Queens Don’t Make Revolutions
“Touch my lips to yours, like you do on Earth!”
In 1924 Yakov Protazanov dreams of Vertigo. Or maybe of Metropolis-Vier um die Frau. Or maybe just Soviet Socialist Republics…in space—his film from that year, Aelita, despite its stolid form is over-delirious with future possibilities.
A mysterious, indecipherable message is received by radio operators around the globe, but only a great Soviet engineer, one who has dreams of Mars and Martians, posits the absurd theory that maybe, possibly, it’s a message from outer space. It is difficult to understand why his head is in the clouds—he’s just married a beautiful girl and he seems in charge of terrific mechanical works for the great Soviet. Nevertheless, he dreams—during the day, surely, as we never see him asleep—of Mars and its beautiful, vamping Queen. Mars here is represented via Constructivist sets, cellophane and cardboard costuming and a preference for a kind of airy concreteness—ancient-like, spacious sets of granite, windowless openings, tall lines of wires and panes of glass—and seems appealing simply because its inhabitants are clearly human and its stylings so much more pristine, vivid, and, dare we say, chic, than the 1921 in which the film is set.
Back on Earth, 1921 is the reality, one including a crypto-capitalist counter-revolutionary who pimps out his wife to procure jewelry while he swindles extra food rations, attends secret underground balls, and, to inspire the film’s melodrama, endlessly smooth-talks our great engineer’s young wife, inspiring in our hero a He Knew He Was Right-level of pathological jealousy. And so: our hero fights off jealousy in his Soviet reality while escaping to dreams of a different kind of woman, a wealthy, undersexed, Earth-obsessed Queen on an alien world. The cutting is beautiful: the engineer dreams an entire other film and film world, as if the filmmakers thought that perhaps, for audiences, their contemporary melodrama too boring—why not contrive a way to suddenly cut to abstracted decadence? Yet, in the dream, on Mars, the Queen uses an amazing multi-paned sculpture, a Martian telescope, to spy on Earth and long to escape her life and join its world. Somewhere, in space, these two gazes—that of the dreamer, that of his dreamt Queenly astronomer—meet and there must be some kind of utopia.

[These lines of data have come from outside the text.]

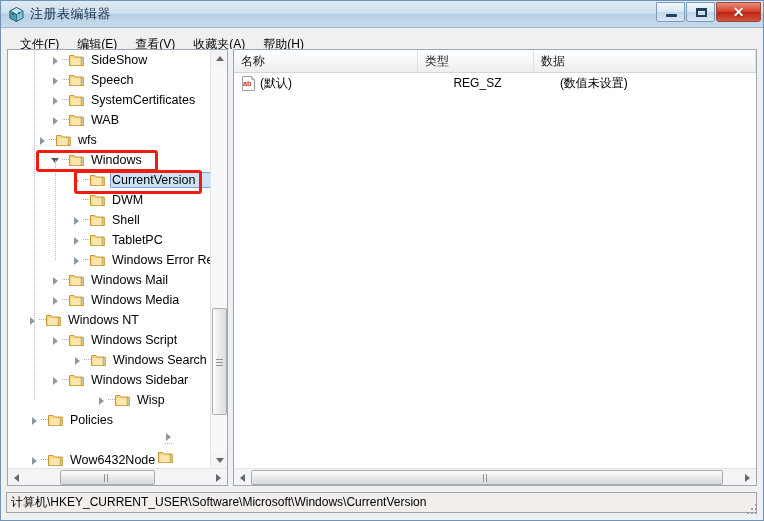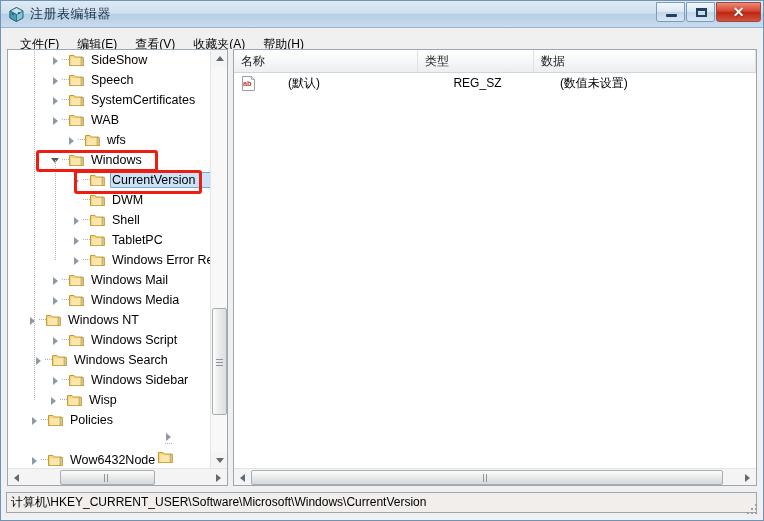--- a/index.html
+++ b/index.html
@@ -529,21 +529,21 @@
                 </span>
                 <span class="dots"></span>
                 <span class="folder"><svg width="16" height="14" viewBox="0 0 16 14">
                     <path d="M0.5 2.5 L5 2.5 L6.3 4 L13.5 4 L13.5 12.5 L0.5 12.5 Z" fill="#f6d57f" stroke="#c49a37" stroke-width="1"></path>
                     <path d="M2.2 5.2 L13.2 5.2 L13.2 12.2 L2.2 12.2 Z" fill="#fbe7ad" stroke="none"></path>
                     <rect x="12.1" y="4.6" width="2.4" height="8" fill="#e8c876" stroke="#c49a37" stroke-width=".8"></rect>
                     <rect x="12.7" y="6.1" width="1.1" height="3.2" fill="#9ecde2"></rect>
                   </svg></span>
                 <span class="tlabel">WAB</span>
               </div>
-              <div class="tnode" style="padding-left: 57px;">
+              <div class="tnode" style="padding-left: 28px;">
                 <span class="expander">
                   <span class="arrow-collapsed"></span>
                 </span>
                 <span class="dots"></span>
                 <span class="folder"><svg width="16" height="14" viewBox="0 0 16 14">
                     <path d="M0.5 2.5 L5 2.5 L6.3 4 L13.5 4 L13.5 12.5 L0.5 12.5 Z" fill="#f6d57f" stroke="#c49a37" stroke-width="1"></path>
                     <path d="M2.2 5.2 L13.2 5.2 L13.2 12.2 L2.2 12.2 Z" fill="#fbe7ad" stroke="none"></path>
                     <rect x="12.1" y="4.6" width="2.4" height="8" fill="#e8c876" stroke="#c49a37" stroke-width=".8"></rect>
                     <rect x="12.7" y="6.1" width="1.1" height="3.2" fill="#9ecde2"></rect>
                   </svg></span>
@@ -670,21 +670,21 @@
                 </span>
                 <span class="dots"></span>
                 <span class="folder"><svg width="16" height="14" viewBox="0 0 16 14">
                     <path d="M0.5 2.5 L5 2.5 L6.3 4 L13.5 4 L13.5 12.5 L0.5 12.5 Z" fill="#f6d57f" stroke="#c49a37" stroke-width="1"></path>
                     <path d="M2.2 5.2 L13.2 5.2 L13.2 12.2 L2.2 12.2 Z" fill="#fbe7ad" stroke="none"></path>
                     <rect x="12.1" y="4.6" width="2.4" height="8" fill="#e8c876" stroke="#c49a37" stroke-width=".8"></rect>
                     <rect x="12.7" y="6.1" width="1.1" height="3.2" fill="#9ecde2"></rect>
                   </svg></span>
                 <span class="tlabel">Windows Script</span>
               </div>
-              <div class="tnode" style="padding-left: 24px;">
+              <div class="tnode" style="padding-left: 24px; margin-left: 39px;">
                 <span class="expander">
                   <span class="arrow-collapsed"></span>
                 </span>
                 <span class="dots"></span>
                 <span class="folder"><svg width="16" height="14" viewBox="0 0 16 14">
                     <path d="M0.5 2.5 L5 2.5 L6.3 4 L13.5 4 L13.5 12.5 L0.5 12.5 Z" fill="#f6d57f" stroke="#c49a37" stroke-width="1"></path>
                     <path d="M2.2 5.2 L13.2 5.2 L13.2 12.2 L2.2 12.2 Z" fill="#fbe7ad" stroke="none"></path>
                     <rect x="12.1" y="4.6" width="2.4" height="8" fill="#e8c876" stroke="#c49a37" stroke-width=".8"></rect>
                     <rect x="12.7" y="6.1" width="1.1" height="3.2" fill="#9ecde2"></rect>
                   </svg></span>
@@ -696,21 +696,21 @@
                 </span>
                 <span class="dots"></span>
                 <span class="folder"><svg width="16" height="14" viewBox="0 0 16 14">
                     <path d="M0.5 2.5 L5 2.5 L6.3 4 L13.5 4 L13.5 12.5 L0.5 12.5 Z" fill="#f6d57f" stroke="#c49a37" stroke-width="1"></path>
                     <path d="M2.2 5.2 L13.2 5.2 L13.2 12.2 L2.2 12.2 Z" fill="#fbe7ad" stroke="none"></path>
                     <rect x="12.1" y="4.6" width="2.4" height="8" fill="#e8c876" stroke="#c49a37" stroke-width=".8"></rect>
                     <rect x="12.7" y="6.1" width="1.1" height="3.2" fill="#9ecde2"></rect>
                   </svg></span>
                 <span class="tlabel">Windows Sidebar</span>
               </div>
-              <div class="tnode" style="padding-left: 39px;">
+              <div class="tnode" style="padding-left: 39px; margin-left: 48px;">
                 <span class="expander">
                   <span class="arrow-collapsed"></span>
                 </span>
                 <span class="dots"></span>
                 <span class="folder"><svg width="16" height="14" viewBox="0 0 16 14">
                     <path d="M0.5 2.5 L5 2.5 L6.3 4 L13.5 4 L13.5 12.5 L0.5 12.5 Z" fill="#f6d57f" stroke="#c49a37" stroke-width="1"></path>
                     <path d="M2.2 5.2 L13.2 5.2 L13.2 12.2 L2.2 12.2 Z" fill="#fbe7ad" stroke="none"></path>
                     <rect x="12.1" y="4.6" width="2.4" height="8" fill="#e8c876" stroke="#c49a37" stroke-width=".8"></rect>
                     <rect x="12.7" y="6.1" width="1.1" height="3.2" fill="#9ecde2"></rect>
                   </svg></span>
@@ -796,21 +796,21 @@
             </div>
             <div class="col-head" style="width: 116px;">
               <span>类型</span>
             </div>
             <div class="col-head" style="width: 222px;">
               <span>数据</span>
             </div>
           </div>
         <div class="rows" id="list-rows">
             <div class="lrow">
-              <div class="cell" style="width: 184px; gap: 28px;">
+              <div class="cell" style="width: 184px;">
                 <span class="ab-icon"><svg width="15" height="15" viewBox="0 0 15 15">
                     <path d="M1.5 0.5 L10.5 0.5 L13.5 3.5 L13.5 14.5 L1.5 14.5 Z" fill="#ffffff" stroke="#9aa0a6" stroke-width="1"></path>
                     <path d="M10.5 0.5 L10.5 3.5 L13.5 3.5 Z" fill="#e6e6e6" stroke="#9aa0a6" stroke-width=".7"></path>
                     <text x="2" y="9.6" font-family="Liberation Sans, sans-serif" font-size="7.4" font-weight="bold" fill="#c0392b">ab</text>
                   </svg></span>
                 <span>(默认)</span>
               </div>
               <div class="cell" style="width: 116px; margin-left: 44px;">REG_SZ</div>
               <div class="cell" style="width: 222px;">(数值未设置)</div>
             </div>

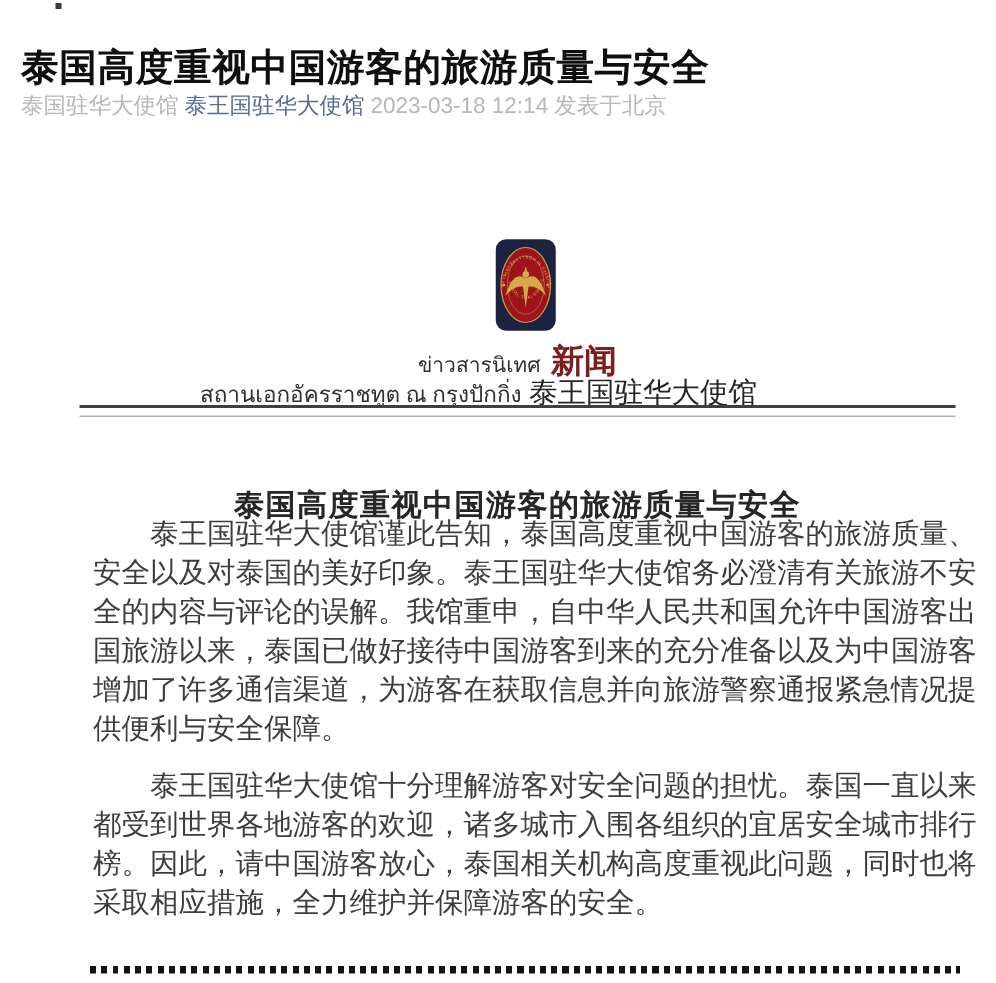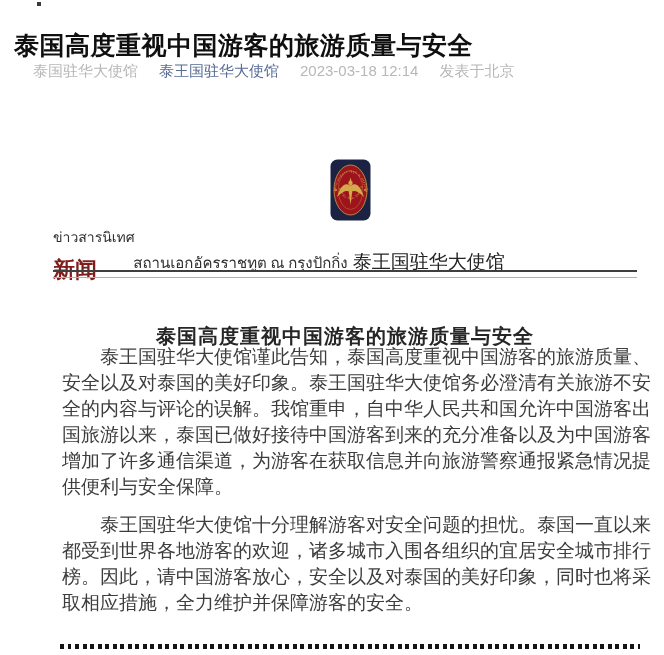--- a/index.html
+++ b/index.html
@@ -7,30 +7,30 @@
     width:664px;height:655px;position:relative;overflow:hidden;
     font-family:"Liberation Sans","DejaVu Sans",sans-serif;
   }
   .artifact-dot{position:absolute;left:37px;top:2px;width:4px;height:4px;background:#3a3a3a;}
   .article-title{
     position:absolute;left:14px;top:11px;width:630px;
     font-size:25px;font-weight:700;color:#0f0f0f;letter-spacing:0.5px;line-height:34px;
   }
   .meta-row{
     position:absolute;left:14px;top:61px;width:630px;
-    font-size:15px;line-height:20px;display:flex;gap:21px;align-items:baseline;white-space:nowrap;margin-left:19px;
+    font-size:15px;line-height:20px;display:flex;gap:4px;align-items:baseline;white-space:nowrap;
   }
   .meta-gray{color:#b7b7b7;}
   .meta-link{color:#576b95;cursor:pointer;}
   
   .doc-serif{font-family:"Liberation Serif","DejaVu Serif",serif;}
   .emblem{position:absolute;left:330px;top:159px;width:41px;height:62px;}
   .letterhead-line1{
     position:absolute;left:53px;top:226px;width:584px;
-    display:flex;justify-content:center;align-items:baseline;gap:7px;color:#2f2f2f;flex-direction:column;
+    display:flex;justify-content:center;align-items:baseline;gap:7px;color:#2f2f2f;
   }
   .letterhead-line1 .thai{font-size:14px;}
   .letterhead-line1 .cn{font-size:22px;font-weight:700;color:#7f1d1d;}
   .letterhead-line2{
     position:absolute;left:53px;top:249px;width:584px;
     display:flex;justify-content:center;align-items:baseline;gap:5px;color:#2f2f2f;
     transform:translateX(-26px);white-space:nowrap;
   }
   .letterhead-line2 .thai{font-size:15px;}
   .letterhead-line2 .cn{font-size:19px;color:#242424;}
@@ -100,17 +100,17 @@
     <span class="cn">泰王国驻华大使馆</span>
   </div>
 
   <div class="rule-thick"></div>
   <div class="rule-thin"></div>
 
   <div class="doc-title doc-serif">泰国高度重视中国游客的旅游质量与安全</div>
 
   <div class="doc-body doc-serif">
     <p>泰王国驻华大使馆谨此告知，泰国高度重视中国游客的旅游质量、安全以及对泰国的美好印象。泰王国驻华大使馆务必澄清有关旅游不安全的内容与评论的误解。我馆重申，自中华人民共和国允许中国游客出国旅游以来，泰国已做好接待中国游客到来的充分准备以及为中国游客增加了许多通信渠道，为游客在获取信息并向旅游警察通报紧急情况提供便利与安全保障。</p>
-    <p>泰王国驻华大使馆十分理解游客对安全问题的担忧。泰国一直以来都受到世界各地游客的欢迎，诸多城市入围各组织的宜居安全城市排行榜。因此，请中国游客放心，安全以及对泰国的美好印象，同时也将采取相应措施，全力维护并保障游客的安全。</p>
+    <p>泰王国驻华大使馆十分理解游客对安全问题的担忧。泰国一直以来都受到世界各地游客的欢迎，诸多城市入围各组织的宜居安全城市排行榜。因此，请中国游客放心，泰国相关机构高度重视此问题，同时也将采取相应措施，全力维护并保障游客的安全。</p>
   </div>
 
   <div class="dotted-line"></div>
 </div>
 
 </body></html>

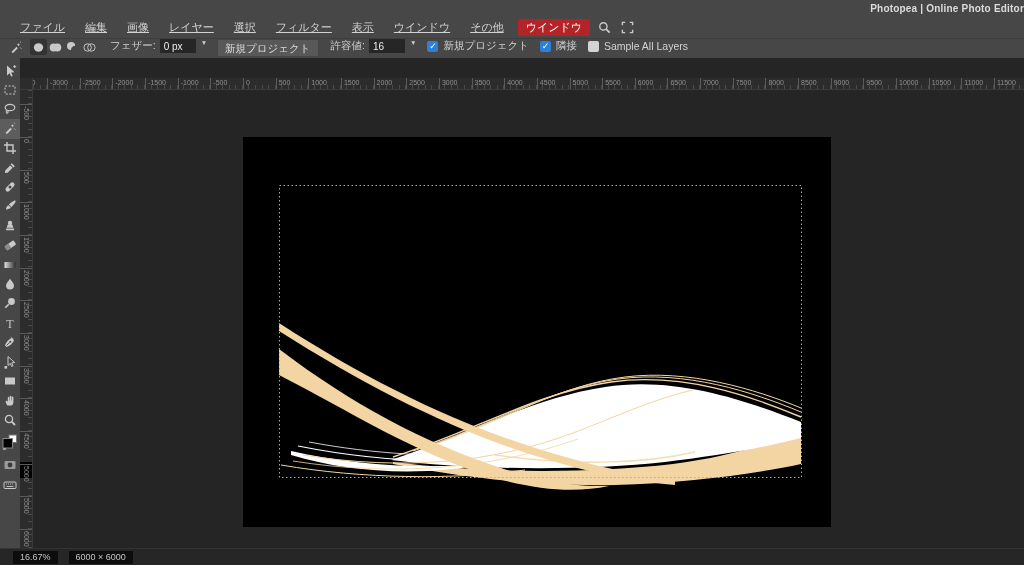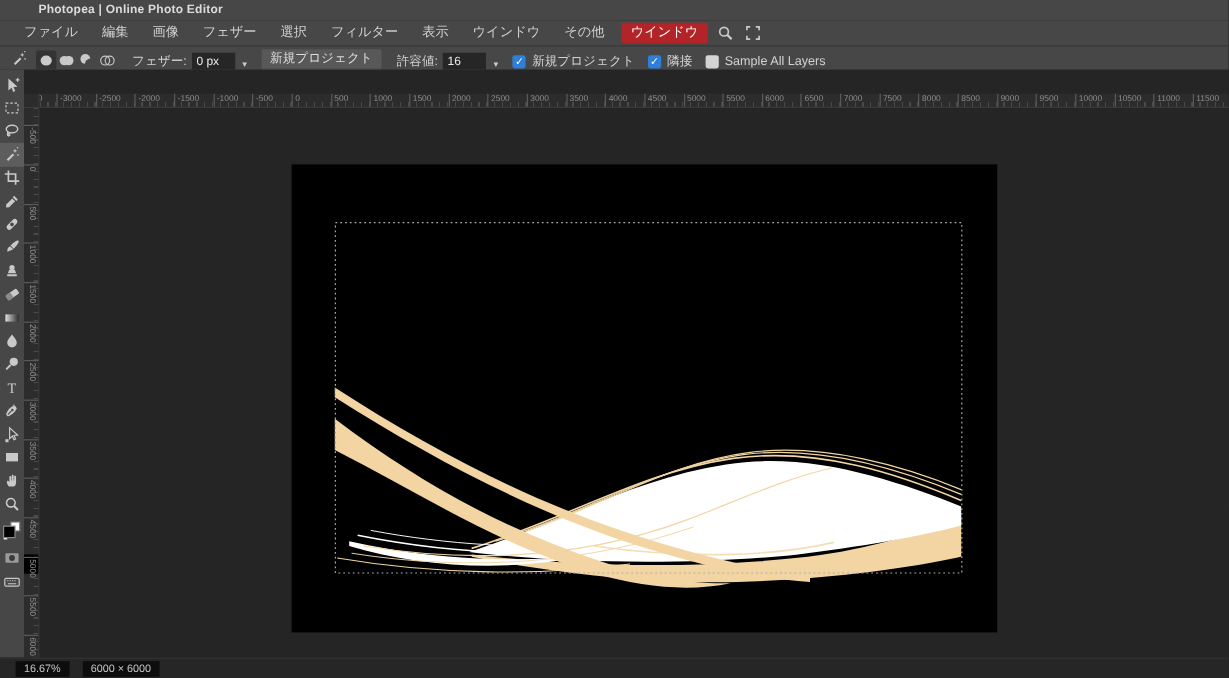--- a/index.html
+++ b/index.html
@@ -3,34 +3,34 @@
 <meta charset="utf-8">
 <style>
   * { margin:0; padding:0; box-sizing:border-box; }
   html,body { width:1024px; height:565px; overflow:hidden; }
   body { font-family:"Liberation Sans","DejaVu Sans",sans-serif; background:#252525; position:relative;
          -webkit-font-smoothing:antialiased; }
   #app { position:absolute; inset:0; width:1024px; height:565px; background:var(--workspace); overflow:hidden; }
 
   
   #titlebar { position:absolute; left:0; top:0; width:1024px; height:17px; background:var(--chrome);
-              display:flex; align-items:center; padding-left:32px; }
+              display:flex; align-items:center; padding-left:32px;justify-content:flex-end; }
   #titlebar span { font-size:10px; font-weight:bold; color:#dcdcdc; letter-spacing:.2px; }
 
   #menubar { position:absolute; left:0; top:17px; width:1024px; height:21px; background:var(--chrome);
              display:flex; align-items:center; padding-left:10px; }
   #menu-items { display:flex; align-items:center; }
-  .menu-item { font-size:11px; color:#d2d2d2; padding:0 10px; cursor:default; line-height:21px; }
+  .menu-item { font-size:11px; color:#d2d2d2; padding:0 10px; cursor:default; line-height:21px;text-decoration:underline; }
   .account-btn { font-size:11px; color:#fff; background:var(--accent_red); padding:2px 8px; border-radius:2px;
                  margin-left:4px; line-height:13px; }
   .mb-icon { width:16px; height:16px; margin-left:7px; display:inline-flex; align-items:center; justify-content:center; }
   .mb-icon svg { width:13px; height:13px; }
 
   #optionsbar { position:absolute; left:0; top:38px; width:1024px; height:20px; background:var(--chrome);
-                border-top:1px solid #3e3e3e; display:flex; align-items:flex-end; font-size:10.5px; color:#d2d2d2; }
+                border-top:1px solid #3e3e3e; display:flex; align-items:flex-start; font-size:10.5px; color:#d2d2d2; }
   #active-tool-icon { width:20px; height:18px; display:inline-flex; align-items:center; justify-content:center; margin-left:6px; }
   #active-tool-icon svg { width:14px; height:14px; }
   #mode-group { display:flex; align-items:center; margin-left:4px; }
   .mode-btn { width:17px; height:16px; display:inline-flex; align-items:center; justify-content:center; border-radius:2px; }
   .mode-btn svg { width:15px; height:13px; }
   .mode-btn.active { background:#333333; }
   .opt-label { margin-left:12px; white-space:nowrap; }
   .opt-input { width:36px; height:14px; background:#262626; border:none; color:#ececec; font-size:10px;
                font-family:inherit; padding:0 4px; margin-left:4px; }
   .dd { font-size:6.5px; color:#cccccc; margin-left:5px; }
@@ -100,21 +100,21 @@
 
   <div id="titlebar">
     <span>Photopea | Online Photo Editor</span>
   </div>
 
   <div id="menubar">
     <div id="menu-items">
         <div class="menu-item">ファイル</div>
         <div class="menu-item">編集</div>
         <div class="menu-item">画像</div>
-        <div class="menu-item">フェザー</div>
+        <div class="menu-item">レイヤー</div>
         <div class="menu-item">選択</div>
         <div class="menu-item">フィルター</div>
         <div class="menu-item">表示</div>
         <div class="menu-item">ウインドウ</div>
         <div class="menu-item">その他</div>
       </div>
     <div class="account-btn">ウインドウ</div>
     <span class="mb-icon" id="icon-search">
         <svg viewBox="0 0 14 14" xmlns="http://www.w3.org/2000/svg">
           <circle cx="5.8" cy="5.8" r="3.9" fill="none" stroke="#c9c9c9" stroke-width="1.5"></circle>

That’s all in my head, however. What the film proceeds to do, after the man’s jealousy leads to a violent extreme, is allow him to doff a disguise, build a spaceship and fly into space, along with the film’s comedic element, a hilarious, rat-like aspiring detective whose ambition is admirable but will stoop to counter-revolutionary collaboration to get his means; as well as the requisite proletarian-Soviet-soldier everyman—as our effete, dreaming hero is, let’s admit, too aristocratic to be fully a protagonist of the people. On Mars, he tries to capture a new romance—or is it a recapturing of the same one as on Earth?—while the soldier discovers the Martian masses are being held in slavery by the elites. (The scenes of “oppression” are less about exploited slave labour and instead eerily evoke images of Holocaust crematoria, immobilized, nearly nude bodies thrown down shoots, indiscriminately piled on one another, and then shelved in oven-like recesses.) So Mars is discovered as just another Earth (shades of Żuławski’s sci-fi totalitarian allegory, On the Silver Globe), with 1:1 relationships not just of oppression but also of love. Our engineer even relives the tragic confrontation he had his wife again with the Queen, just as the freed Martian workers swarm and throttle the planet’s Elders. As in Vertigo, fantasies are projected into realities that are projected back into fantasies and it becomes impossible to decipher which came first.
Remember, this is still but in the engineer’s head. Which is hardly a it’s-all-a-dream narrative disappointment. Instead, we see pictures of the fantasia the Revolution inspired; an almost dangerous fantasia, because, as the soldier remarks (in the dream), he helped build Republics and now he’s just laying around. Aelita sees the heat of revolutionary fervor dissipating to the fading warmth of dreams (and dreams turned around and made grand by cinema); the supposed reality of the film is but the banality of the corrupt and corrupting capitalist neighbor, the bourgeois misunderstandings of a jealousy melodrama. Only a message from outer space re-inspires the delirious possibilities of new worlds to explore, upset, conquer—a socio-political aspiration inextricably tied, by our romantic engineer, to infatuation and lust. In a severe contradiction but no doubt one required for such a disquieting use of wish-fulfillment—our hero is essentially allowed to kill his wife, bed the Queen of Mars, and inspire a revolution—the engineer at the end renounces his real-world dreams of building a spaceship to travel to Mars. But who needs a spaceship in the real world when you can always build one in your dreams?